Which lines run from the one containing "Womens fleece dressing" to the last line of the entries? Return them exactly, with nothing more.

Start of Information provided

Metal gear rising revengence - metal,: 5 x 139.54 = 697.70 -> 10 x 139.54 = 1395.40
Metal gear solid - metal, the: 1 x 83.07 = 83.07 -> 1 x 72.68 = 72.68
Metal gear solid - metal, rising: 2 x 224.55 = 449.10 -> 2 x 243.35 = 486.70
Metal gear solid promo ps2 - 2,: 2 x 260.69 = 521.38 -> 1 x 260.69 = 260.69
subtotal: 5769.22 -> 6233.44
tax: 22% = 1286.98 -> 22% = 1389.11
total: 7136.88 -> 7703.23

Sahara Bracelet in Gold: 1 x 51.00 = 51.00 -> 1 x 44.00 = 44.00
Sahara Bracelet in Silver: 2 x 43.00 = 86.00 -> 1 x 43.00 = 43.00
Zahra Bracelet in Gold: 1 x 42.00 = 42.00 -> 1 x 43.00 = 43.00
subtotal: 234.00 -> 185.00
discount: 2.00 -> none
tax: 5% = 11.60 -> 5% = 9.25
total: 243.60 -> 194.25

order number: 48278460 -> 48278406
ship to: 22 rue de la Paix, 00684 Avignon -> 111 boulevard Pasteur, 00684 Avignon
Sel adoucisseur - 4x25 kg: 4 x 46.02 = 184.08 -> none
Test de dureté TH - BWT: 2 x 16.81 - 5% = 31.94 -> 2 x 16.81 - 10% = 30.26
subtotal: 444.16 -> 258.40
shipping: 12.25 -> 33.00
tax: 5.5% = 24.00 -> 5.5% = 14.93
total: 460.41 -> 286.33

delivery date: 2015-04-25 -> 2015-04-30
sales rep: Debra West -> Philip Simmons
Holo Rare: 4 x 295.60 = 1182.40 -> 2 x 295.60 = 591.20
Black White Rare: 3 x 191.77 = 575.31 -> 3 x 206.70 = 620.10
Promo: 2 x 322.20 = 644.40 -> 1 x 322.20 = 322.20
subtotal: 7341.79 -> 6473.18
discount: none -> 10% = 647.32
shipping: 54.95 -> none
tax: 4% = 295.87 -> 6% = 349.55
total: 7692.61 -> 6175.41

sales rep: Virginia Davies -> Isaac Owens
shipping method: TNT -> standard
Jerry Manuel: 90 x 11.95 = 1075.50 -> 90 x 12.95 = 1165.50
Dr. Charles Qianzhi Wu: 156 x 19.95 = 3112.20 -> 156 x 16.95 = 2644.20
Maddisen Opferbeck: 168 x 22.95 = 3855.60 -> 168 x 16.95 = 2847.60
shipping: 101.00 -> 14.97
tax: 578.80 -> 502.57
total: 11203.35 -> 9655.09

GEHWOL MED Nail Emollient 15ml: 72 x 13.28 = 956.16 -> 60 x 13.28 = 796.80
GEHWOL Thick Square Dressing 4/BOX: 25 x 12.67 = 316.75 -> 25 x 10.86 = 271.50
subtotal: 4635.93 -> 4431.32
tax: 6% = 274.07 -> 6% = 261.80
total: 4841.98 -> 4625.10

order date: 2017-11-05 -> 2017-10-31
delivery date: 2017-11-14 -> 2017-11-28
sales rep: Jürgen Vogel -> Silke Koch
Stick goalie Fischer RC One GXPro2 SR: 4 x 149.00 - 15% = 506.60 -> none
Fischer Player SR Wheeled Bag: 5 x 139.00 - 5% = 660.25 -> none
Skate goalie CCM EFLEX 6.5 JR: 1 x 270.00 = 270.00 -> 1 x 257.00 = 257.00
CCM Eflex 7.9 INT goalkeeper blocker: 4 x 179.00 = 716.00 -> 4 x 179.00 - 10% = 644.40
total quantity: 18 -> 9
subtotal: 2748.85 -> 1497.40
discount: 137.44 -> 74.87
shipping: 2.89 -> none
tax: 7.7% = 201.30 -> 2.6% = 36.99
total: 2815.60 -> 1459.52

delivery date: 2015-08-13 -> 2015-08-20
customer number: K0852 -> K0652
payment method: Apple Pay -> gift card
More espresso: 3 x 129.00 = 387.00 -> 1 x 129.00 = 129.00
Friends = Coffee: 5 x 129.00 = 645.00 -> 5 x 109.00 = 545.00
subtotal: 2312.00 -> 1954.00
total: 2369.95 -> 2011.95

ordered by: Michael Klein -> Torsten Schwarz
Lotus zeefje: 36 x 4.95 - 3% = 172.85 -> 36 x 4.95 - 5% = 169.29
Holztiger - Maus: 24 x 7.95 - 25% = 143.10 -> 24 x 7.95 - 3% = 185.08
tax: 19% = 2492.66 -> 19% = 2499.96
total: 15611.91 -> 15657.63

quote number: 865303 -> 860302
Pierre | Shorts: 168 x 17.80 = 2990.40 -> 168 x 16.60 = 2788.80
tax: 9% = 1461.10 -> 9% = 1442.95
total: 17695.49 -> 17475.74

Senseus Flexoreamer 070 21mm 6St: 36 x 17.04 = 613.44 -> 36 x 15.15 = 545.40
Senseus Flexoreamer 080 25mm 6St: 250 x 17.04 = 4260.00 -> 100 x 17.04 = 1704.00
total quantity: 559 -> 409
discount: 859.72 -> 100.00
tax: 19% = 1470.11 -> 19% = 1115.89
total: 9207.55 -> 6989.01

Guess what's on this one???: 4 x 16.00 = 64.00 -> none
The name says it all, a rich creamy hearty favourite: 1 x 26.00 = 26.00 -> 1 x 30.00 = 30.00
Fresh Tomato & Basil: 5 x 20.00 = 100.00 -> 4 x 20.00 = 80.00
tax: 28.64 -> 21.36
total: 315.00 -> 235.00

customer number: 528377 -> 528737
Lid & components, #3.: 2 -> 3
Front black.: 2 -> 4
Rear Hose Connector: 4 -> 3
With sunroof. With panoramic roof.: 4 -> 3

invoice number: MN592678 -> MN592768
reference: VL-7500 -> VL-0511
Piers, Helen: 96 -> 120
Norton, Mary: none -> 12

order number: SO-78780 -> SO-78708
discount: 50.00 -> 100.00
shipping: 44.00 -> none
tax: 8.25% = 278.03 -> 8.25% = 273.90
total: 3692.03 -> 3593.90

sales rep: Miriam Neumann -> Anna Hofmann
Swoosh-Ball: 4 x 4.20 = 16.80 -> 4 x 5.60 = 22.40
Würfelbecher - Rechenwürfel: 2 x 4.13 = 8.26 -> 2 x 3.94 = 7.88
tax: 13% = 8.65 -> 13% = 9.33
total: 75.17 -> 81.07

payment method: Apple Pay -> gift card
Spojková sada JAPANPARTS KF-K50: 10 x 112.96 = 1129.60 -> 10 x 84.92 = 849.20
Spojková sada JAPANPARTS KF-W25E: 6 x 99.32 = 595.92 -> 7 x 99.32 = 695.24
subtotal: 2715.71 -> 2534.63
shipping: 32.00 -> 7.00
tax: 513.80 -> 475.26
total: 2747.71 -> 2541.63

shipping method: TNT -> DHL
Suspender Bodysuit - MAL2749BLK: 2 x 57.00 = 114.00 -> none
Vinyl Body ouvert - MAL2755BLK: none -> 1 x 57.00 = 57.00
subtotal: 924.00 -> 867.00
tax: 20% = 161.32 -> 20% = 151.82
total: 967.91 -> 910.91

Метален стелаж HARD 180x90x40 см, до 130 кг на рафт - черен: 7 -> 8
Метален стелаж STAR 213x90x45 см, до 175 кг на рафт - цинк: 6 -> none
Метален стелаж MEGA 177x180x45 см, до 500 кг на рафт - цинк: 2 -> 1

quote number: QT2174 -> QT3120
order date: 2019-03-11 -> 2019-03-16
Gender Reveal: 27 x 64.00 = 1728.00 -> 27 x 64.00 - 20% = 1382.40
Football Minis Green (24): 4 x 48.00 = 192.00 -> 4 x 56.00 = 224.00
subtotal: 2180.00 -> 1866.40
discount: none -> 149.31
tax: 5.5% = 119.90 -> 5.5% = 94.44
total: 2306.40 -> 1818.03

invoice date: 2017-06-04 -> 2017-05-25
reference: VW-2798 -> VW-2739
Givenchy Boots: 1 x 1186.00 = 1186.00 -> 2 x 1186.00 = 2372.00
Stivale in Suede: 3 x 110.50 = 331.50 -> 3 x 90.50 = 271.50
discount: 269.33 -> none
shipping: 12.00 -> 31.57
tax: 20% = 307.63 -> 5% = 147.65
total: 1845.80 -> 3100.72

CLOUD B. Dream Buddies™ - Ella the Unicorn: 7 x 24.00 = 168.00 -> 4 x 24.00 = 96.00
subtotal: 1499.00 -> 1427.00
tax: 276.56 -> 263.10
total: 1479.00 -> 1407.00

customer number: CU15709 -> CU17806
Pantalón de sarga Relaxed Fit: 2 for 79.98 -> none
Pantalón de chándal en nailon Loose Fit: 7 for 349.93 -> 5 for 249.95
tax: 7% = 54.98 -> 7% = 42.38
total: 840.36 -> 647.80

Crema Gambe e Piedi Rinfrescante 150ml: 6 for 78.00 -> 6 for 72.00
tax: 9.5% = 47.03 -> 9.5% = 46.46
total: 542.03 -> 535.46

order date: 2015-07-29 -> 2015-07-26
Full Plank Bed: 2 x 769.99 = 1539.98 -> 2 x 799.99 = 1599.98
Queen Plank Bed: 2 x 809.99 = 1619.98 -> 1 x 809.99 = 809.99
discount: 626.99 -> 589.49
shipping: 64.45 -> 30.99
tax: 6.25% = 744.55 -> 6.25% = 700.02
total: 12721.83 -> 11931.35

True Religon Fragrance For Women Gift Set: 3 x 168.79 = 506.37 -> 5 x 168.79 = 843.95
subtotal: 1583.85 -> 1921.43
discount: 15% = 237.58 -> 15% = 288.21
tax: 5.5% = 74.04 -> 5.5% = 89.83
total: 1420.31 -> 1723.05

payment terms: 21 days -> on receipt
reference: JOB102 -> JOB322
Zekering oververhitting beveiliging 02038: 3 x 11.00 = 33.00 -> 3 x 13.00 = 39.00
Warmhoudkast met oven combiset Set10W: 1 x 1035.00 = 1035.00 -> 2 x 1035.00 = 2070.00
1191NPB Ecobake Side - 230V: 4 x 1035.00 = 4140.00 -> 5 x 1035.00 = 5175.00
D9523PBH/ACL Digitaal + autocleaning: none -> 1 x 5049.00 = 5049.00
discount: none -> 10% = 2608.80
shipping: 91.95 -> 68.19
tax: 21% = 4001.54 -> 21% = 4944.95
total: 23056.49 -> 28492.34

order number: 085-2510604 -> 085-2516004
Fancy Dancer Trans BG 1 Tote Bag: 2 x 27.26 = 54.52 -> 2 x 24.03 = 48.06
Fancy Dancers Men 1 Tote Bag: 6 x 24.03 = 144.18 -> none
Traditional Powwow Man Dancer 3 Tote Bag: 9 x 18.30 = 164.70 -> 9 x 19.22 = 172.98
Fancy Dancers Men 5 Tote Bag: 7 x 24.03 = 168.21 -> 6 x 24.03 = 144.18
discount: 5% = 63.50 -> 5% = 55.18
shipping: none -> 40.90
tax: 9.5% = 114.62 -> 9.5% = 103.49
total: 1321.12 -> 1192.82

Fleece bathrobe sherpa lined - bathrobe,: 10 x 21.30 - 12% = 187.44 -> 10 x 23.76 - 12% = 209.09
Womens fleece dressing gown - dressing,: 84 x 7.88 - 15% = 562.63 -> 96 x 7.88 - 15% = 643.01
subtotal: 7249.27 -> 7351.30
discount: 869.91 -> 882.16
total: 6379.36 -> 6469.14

End of Information provided

• **Result of the task**
Womens fleece dressing gown - dressing,: 84 x 7.88 - 15% = 562.63 -> 96 x 7.88 - 15% = 643.01
subtotal: 7249.27 -> 7351.30
discount: 869.91 -> 882.16
total: 6379.36 -> 6469.14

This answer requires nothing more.